OBJECTIVE To investigate the pharmacokinetics and pharmacodynamics of oral colon-targeted formulations of tofacitinib(TOF) in rats.

METHODS Plasma concentration profiles and colonic tissue distribution of TOF between the regular TOF formulation and the TOF oral colon-targeted formulation were compared in rats. An oxazolone-induced rat model of ulcerative colitis(UC) was established. The therapeutic efficacy of the TOF oral colon-targeted formulation was assessed based on disease activity index, colon length-to-weight ratio, gross morphology, histopathological scores, and levels of inflammatory cytokines in colon tissue.

RESULTS Compared with the regular TOF formulation, the oral colon-targeted formulation reduced systemic plasma exposure while increasing colonic drug concentration at the same daily dose the administration frequency was also optimized from twice a day to once a day. Moreover, the oral colon-targeted formulation demonstrated comparable or superior improvements in colonic gross morphology, disease activity index scores, histopathological lesions, and inflammatory markers in UC rats.

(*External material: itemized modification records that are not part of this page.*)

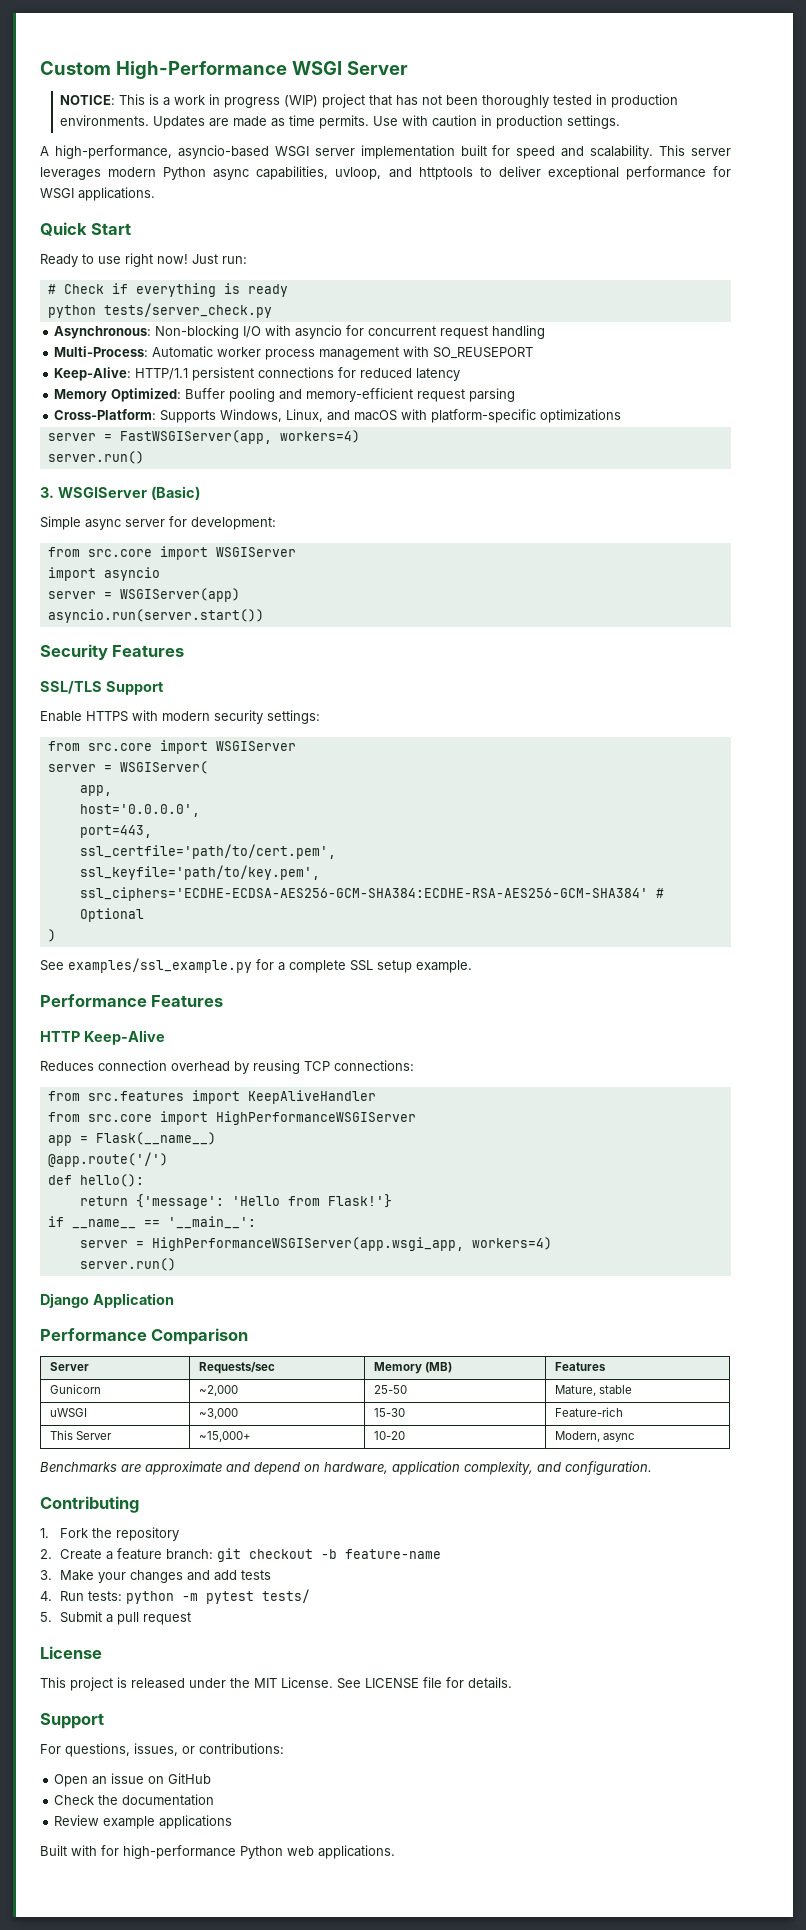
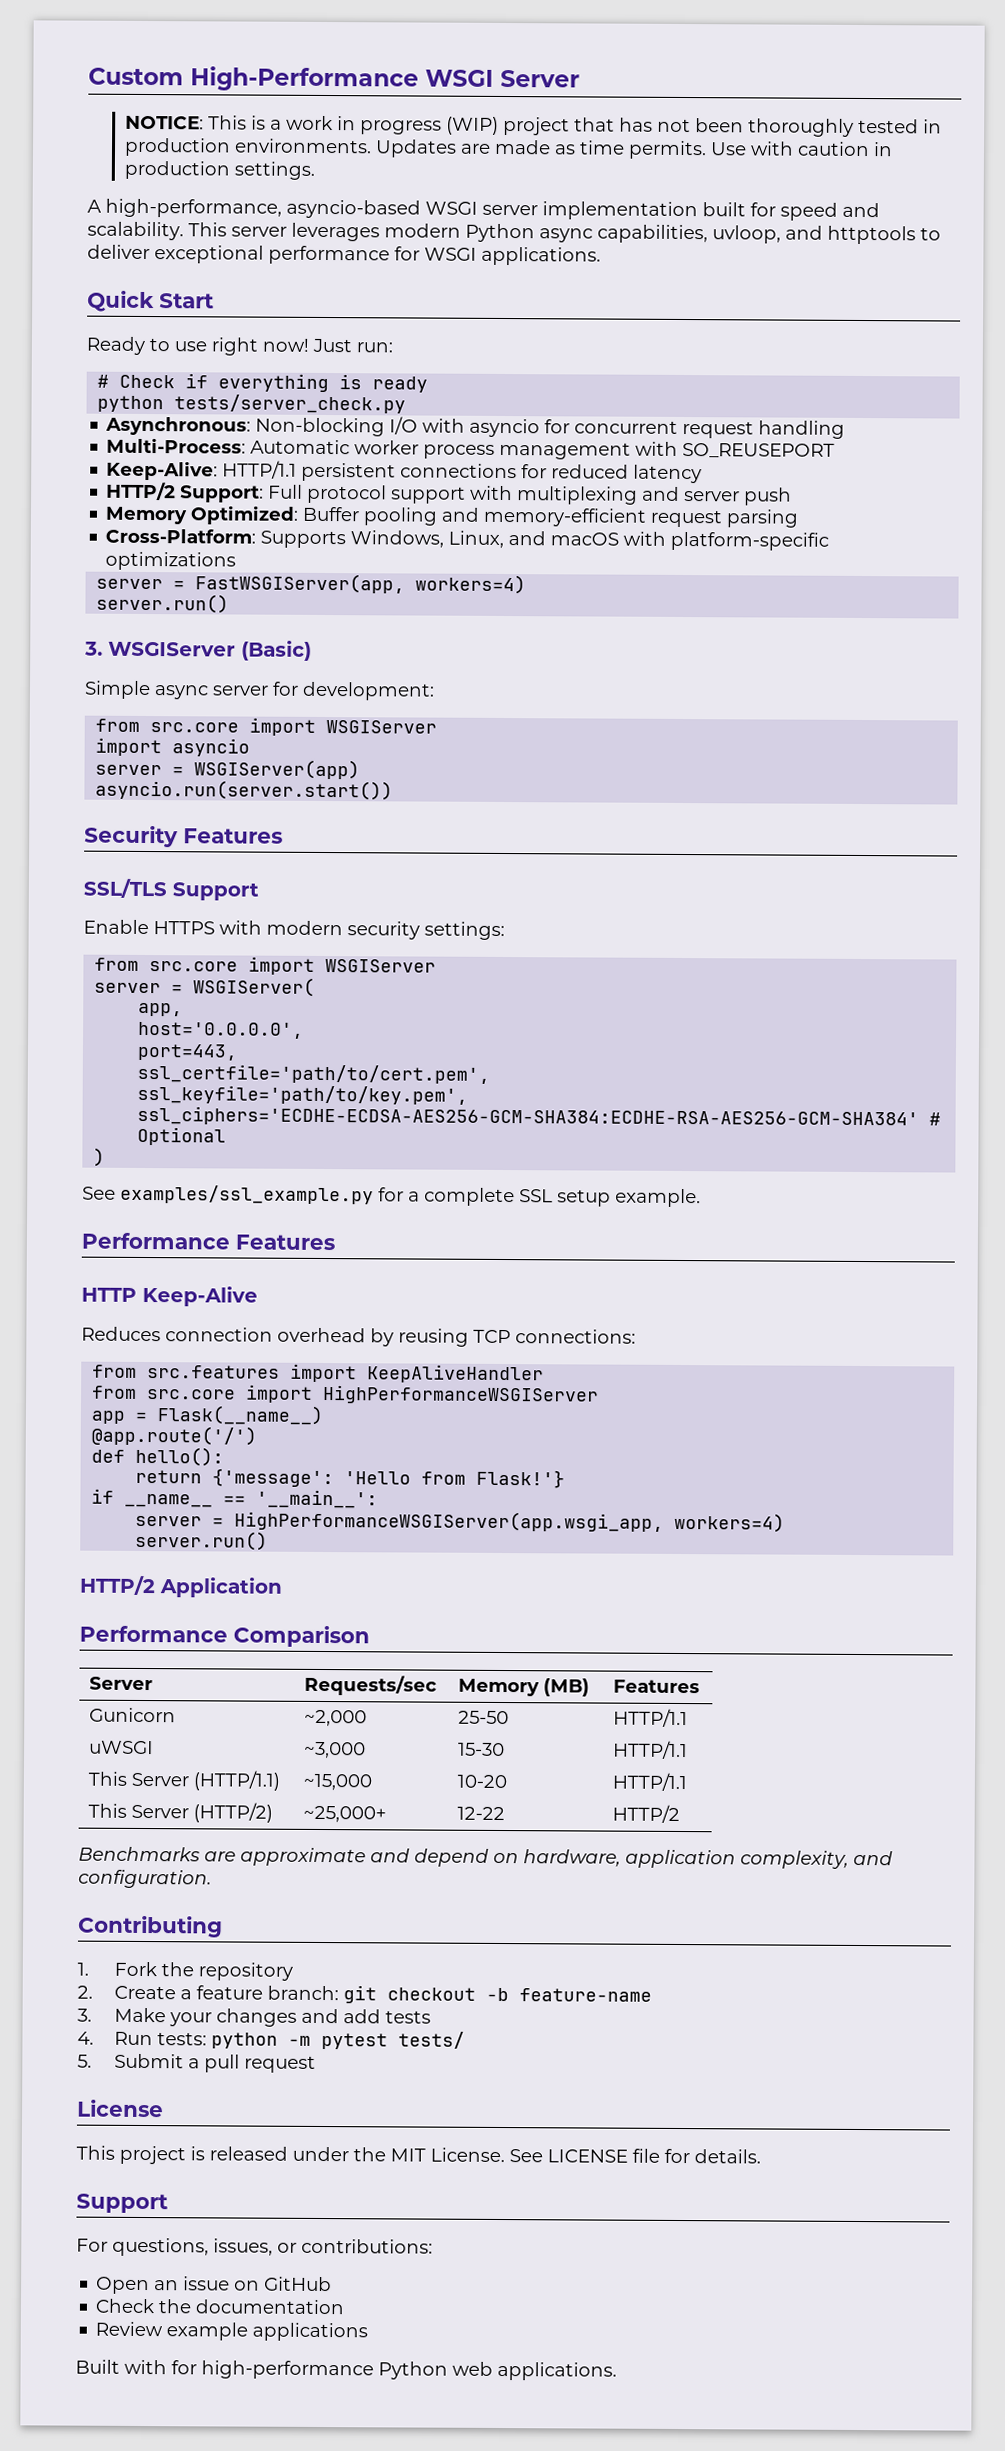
+ HTTP/2 Support: Full protocol support with multiplexing and server push
- Django Application
+ HTTP/2 Application
- Gunicorn | ~2,000 | 25-50 | Mature, stable
+ Gunicorn | ~2,000 | 25-50 | HTTP/1.1
- uWSGI | ~3,000 | 15-30 | Feature-rich
- This Server | ~15,000+ | 10-20 | Modern, async
+ uWSGI | ~3,000 | 15-30 | HTTP/1.1
+ This Server (HTTP/1.1) | ~15,000 | 10-20 | HTTP/1.1
+ This Server (HTTP/2) | ~25,000+ | 12-22 | HTTP/2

CONCLUSION Compared with the regular TOF formulation, the TOF oral colon-targeted formulation exhibited significant colonic targeting characteristics in the rat body after the same daily dose administration. The oral colon-targeted formulation was comparable or even superior in improving OXA-induced colitis in rats. Moreover, the administration frequency was optimized from twice a day to once a day, which greatly improved the administration compliance for the long-term treatment of UC.